Los términos arte menor y artesanía suelen o pueden ser vistos como gemelos o parientes cercanos. Qué duda hay de que la artesanía, de aspiraciones tranquilas –en el imaginario popular lejanas a la atribuida pasión exacerbada del artista–, no pocas veces consigue estar “a la altura del arte”. Mas, aunque tanto el pretendido arte mayor –no aludimos al metro del verso, sino a lo que en general se denomina, y nada más, arte–, con cierta exigencia de autenticidad, como el menor, requieran ya de un eficiente, ya de un acendrado oficio, pienso que el principio que rige al primero (a lo artesanal) es, aparte del servicio, la cordial compañía, lo que lo diferencia del segundo, que en contraste atendería a la trascendencia, no siempre cómoda. Para decirlo no tan enigmática, aunque sí apretadamente, un arpa difícilmente querría ser sublime, la música de esa arpa al menos supondría cierta dirección hacia esa acaso siempre distante meta.
Los refranes, especie particular de poemínimos, condensaciones lírico-didácticas y por ello mismo con evidente carga mnemotécnica, reconocidos como sabiduría popular, anónima (que sin embargo alguien, alguno, o a través del pulimento del tiempo algunos, debieron generar), acostumbran, compañía que no demanda en exceso, habitar la zona del arte menor –bien que todo lo relativamente que se quiera apuntando a la trascendencia, al buen o mejor (al atinadamente) vivir.

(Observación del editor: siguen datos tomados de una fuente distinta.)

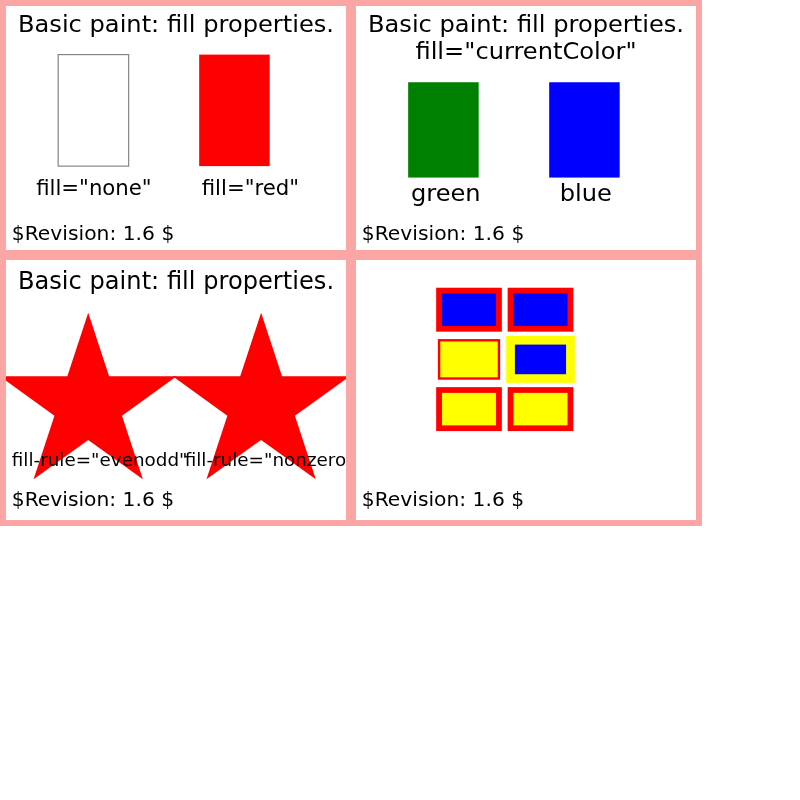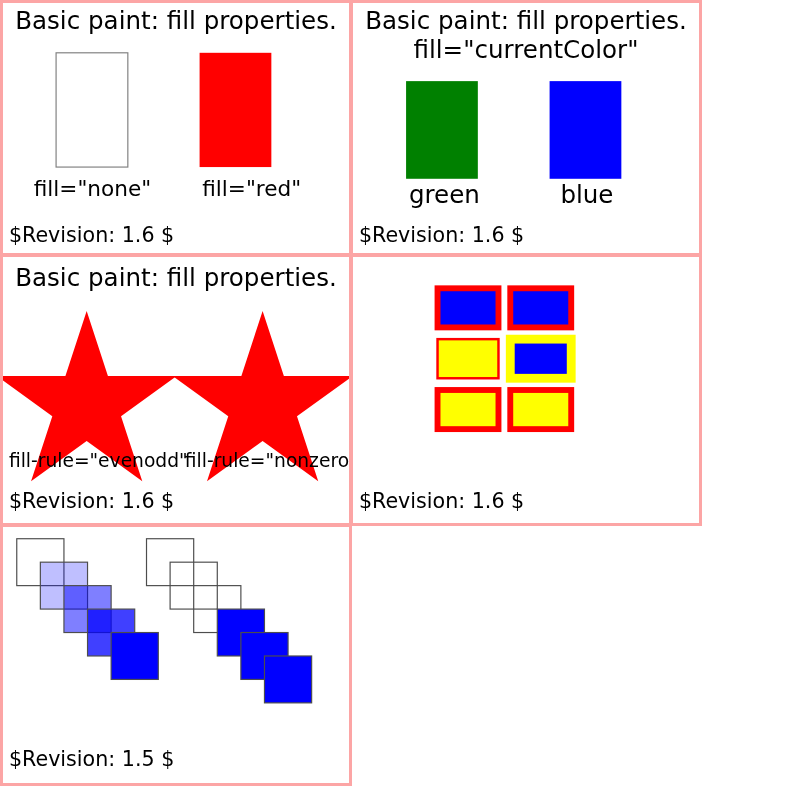--- a/index.html
+++ b/index.html
@@ -17,7 +17,7 @@
   .panel {
     position: absolute;
     background: #ffffff;
-    border: 3px solid #fca5a5;
+    border: 6px solid #fca5a5;
     box-sizing: border-box;
     overflow: hidden;
   }

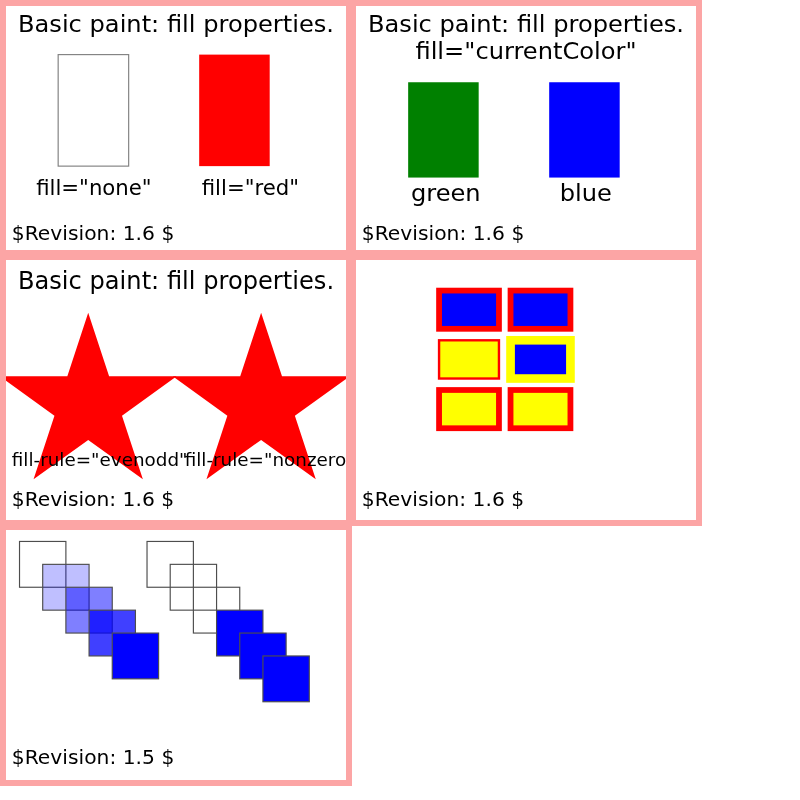--- a/index.html
+++ b/index.html
@@ -103,29 +103,6 @@
     </svg>
   </div>
 
-  <div class="panel" id="panel-5">
-    <svg class="panel-svg" viewBox="0 0 352 262" preserveAspectRatio="none">
-
-      <g>
-        <rect x="14" y="12" width="48" height="48" fill="#0000ff" fill-opacity="0" stroke="#4d4d4d" stroke-width="1.2"></rect>
-        <rect x="38" y="36" width="48" height="48" fill="#0000ff" fill-opacity="0.25" stroke="#4d4d4d" stroke-width="1.2"></rect>
-        <rect x="62" y="60" width="48" height="48" fill="#0000ff" fill-opacity="0.5" stroke="#4d4d4d" stroke-width="1.2"></rect>
-        <rect x="86" y="84" width="48" height="48" fill="#0000ff" fill-opacity="0.75" stroke="#4d4d4d" stroke-width="1.2"></rect>
-        <rect x="110" y="108" width="48" height="48" fill="#0000ff" fill-opacity="1" stroke="#4d4d4d" stroke-width="1.2"></rect>
-      </g>
-
-      <g>
-        <rect x="146" y="12" width="48" height="48" fill="#0000ff" fill-opacity="0" stroke="#4d4d4d" stroke-width="1.2"></rect>
-        <rect x="170" y="36" width="48" height="48" fill="#0000ff" fill-opacity="0" stroke="#4d4d4d" stroke-width="1.2"></rect>
-        <rect x="194" y="60" width="48" height="48" fill="#0000ff" fill-opacity="0" stroke="#4d4d4d" stroke-width="1.2"></rect>
-        <rect x="218" y="84" width="48" height="48" fill="#0000ff" fill-opacity="1" stroke="#4d4d4d" stroke-width="1.2"></rect>
-        <rect x="242" y="108" width="48" height="48" fill="#0000ff" fill-opacity="1" stroke="#4d4d4d" stroke-width="1.2"></rect>
-        <rect x="266" y="132" width="48" height="48" fill="#0000ff" fill-opacity="1" stroke="#4d4d4d" stroke-width="1.2"></rect>
-      </g>
-
-      <text class="ttl" x="6" y="245" font-size="21">$Revision: 1.5 $</text>
-    </svg>
-  </div>
 
 </div>
 

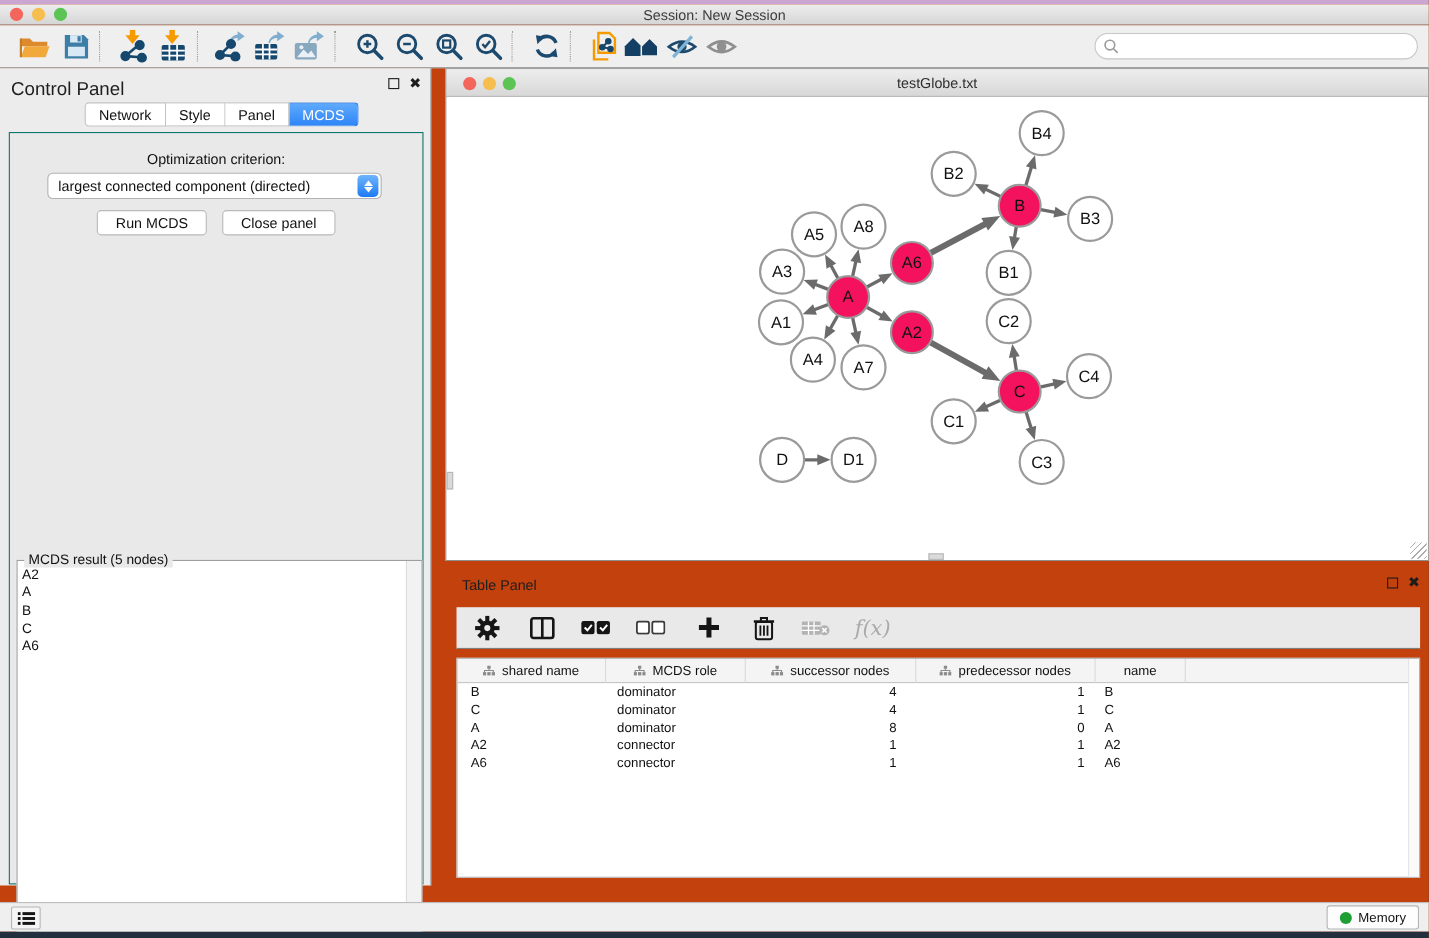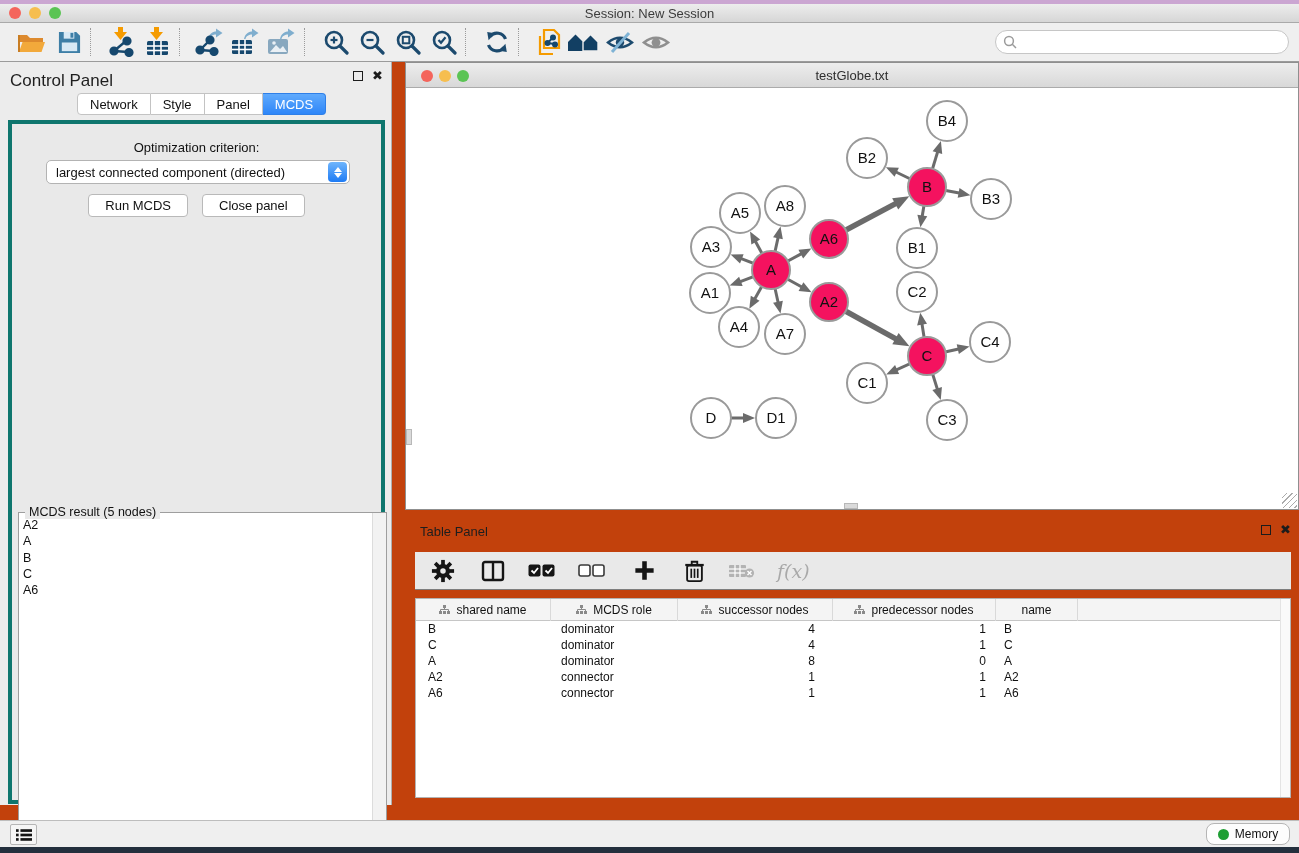--- a/index.html
+++ b/index.html
@@ -45,7 +45,7 @@
   .seg-tab.sel { background:linear-gradient(#5FAAFD,#2E86F8); border-color:#2E7FE8; color:#fff; }
 
   .cp-content { position:absolute; left:8px; top:58px; width:377px; height:744px; background:#E9E9E9;
-    border:4px solid #0f766e; height:684px; }
+    border:1px solid #0f766e; height:684px; }
   .opt-label { position:absolute; left:0; right:0; top:16px; text-align:center; font-size:13px; color:#111; }
   .combobox { position:absolute; left:34px; top:36px; width:304px; height:24px; background:#fff;
     border:1px solid #B3B3B3; border-radius:5px; display:flex; align-items:center; }

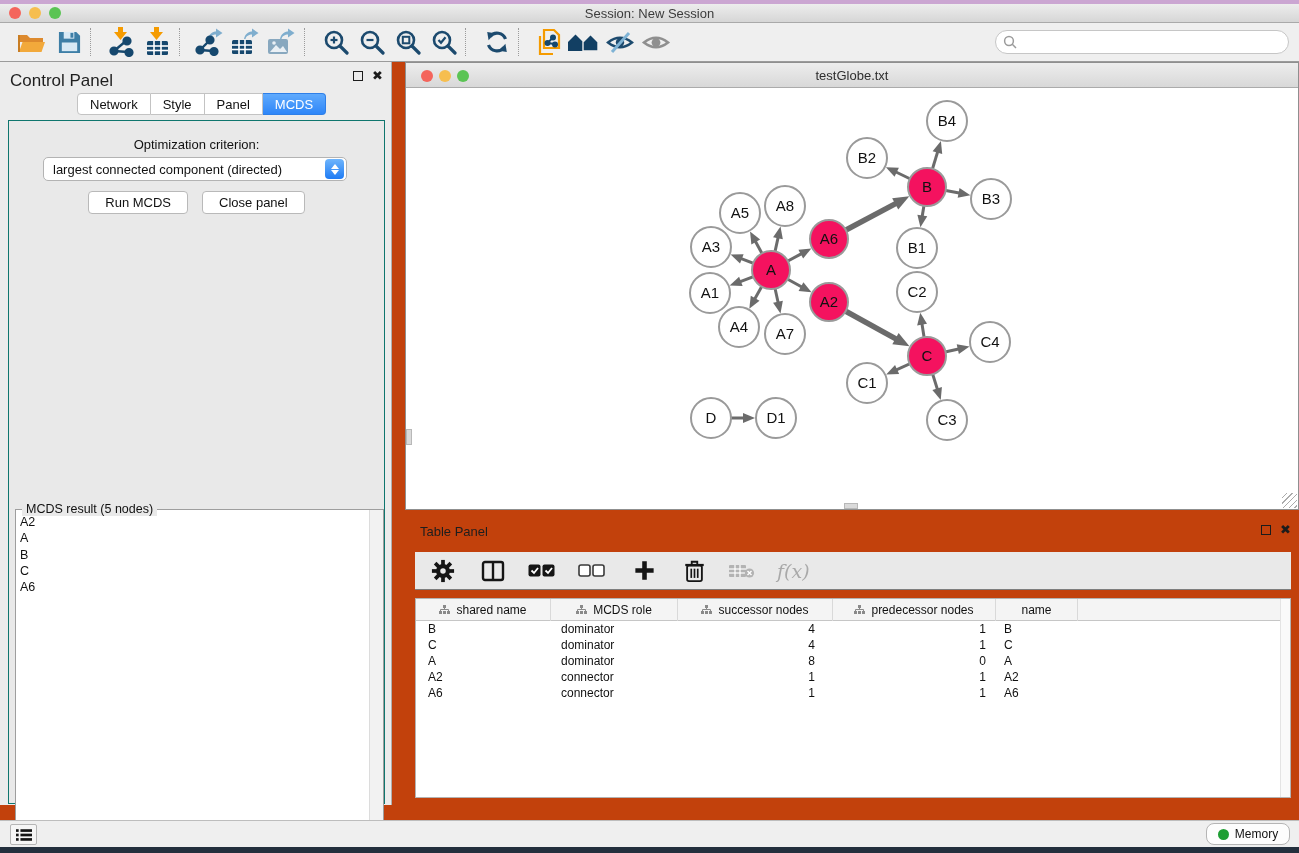--- a/index.html
+++ b/index.html
@@ -104,7 +104,7 @@
   .list-btn { position:absolute; left:10px; top:3px; width:27px; height:21px; background:#F5F5F5;
     border:1px solid #B5B5B5; border-radius:2px; display:flex; align-items:center; justify-content:center; }
   .memory-btn { position:absolute; right:9px; top:2px; width:84px; height:22px; background:#FDFDFD;
-    border:1px solid #B5B5B5; border-radius:8px; display:flex; align-items:center; justify-content:center; gap:6px; font-size:12px; color:#111; }
+    border:1px solid #B5B5B5; border-radius:3px; display:flex; align-items:center; justify-content:center; gap:6px; font-size:12px; color:#111; }
   .memory-dot { width:11px; height:11px; border-radius:50%; background:#1E9E33; }
 
   svg { display:block; }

Ahora, el ánimo lúdico en el arte menor, el gusto con que se trabaja, por exaltado que en ocasiones pudiera parecer, es más bien reposado, algo que en los artistas –de nuevo el imaginario popular– tendería a la exultación.
La décima, por aparentemen-te otra parte, es asimismo creación tanto popular (en la actualidad mexicana, Guillermo Velázquez, Frino, Jimmy Yáñez –mi hermano–, entre muchos otros) como de arte mayor, no sé si mejor llamarle –la expresión de cualquier manera parece cuestionable– culta, un ejemplo a la mano: la villaurrutiana Décima muerte.
Con refranes glosados –participio no del todo adecuado para el caso–, amplificados, presentados mediante alguna escena que finalmente desemboca en la exposición del ancestral saber del refranero, ha armado Raúl Eduardo González El sueño del armadillo, que a golpe de la llamada espinela (voz a la que el autor no recurre ni en el prólogo, tan connatural le es) a la vez divierte, regocija, instruye.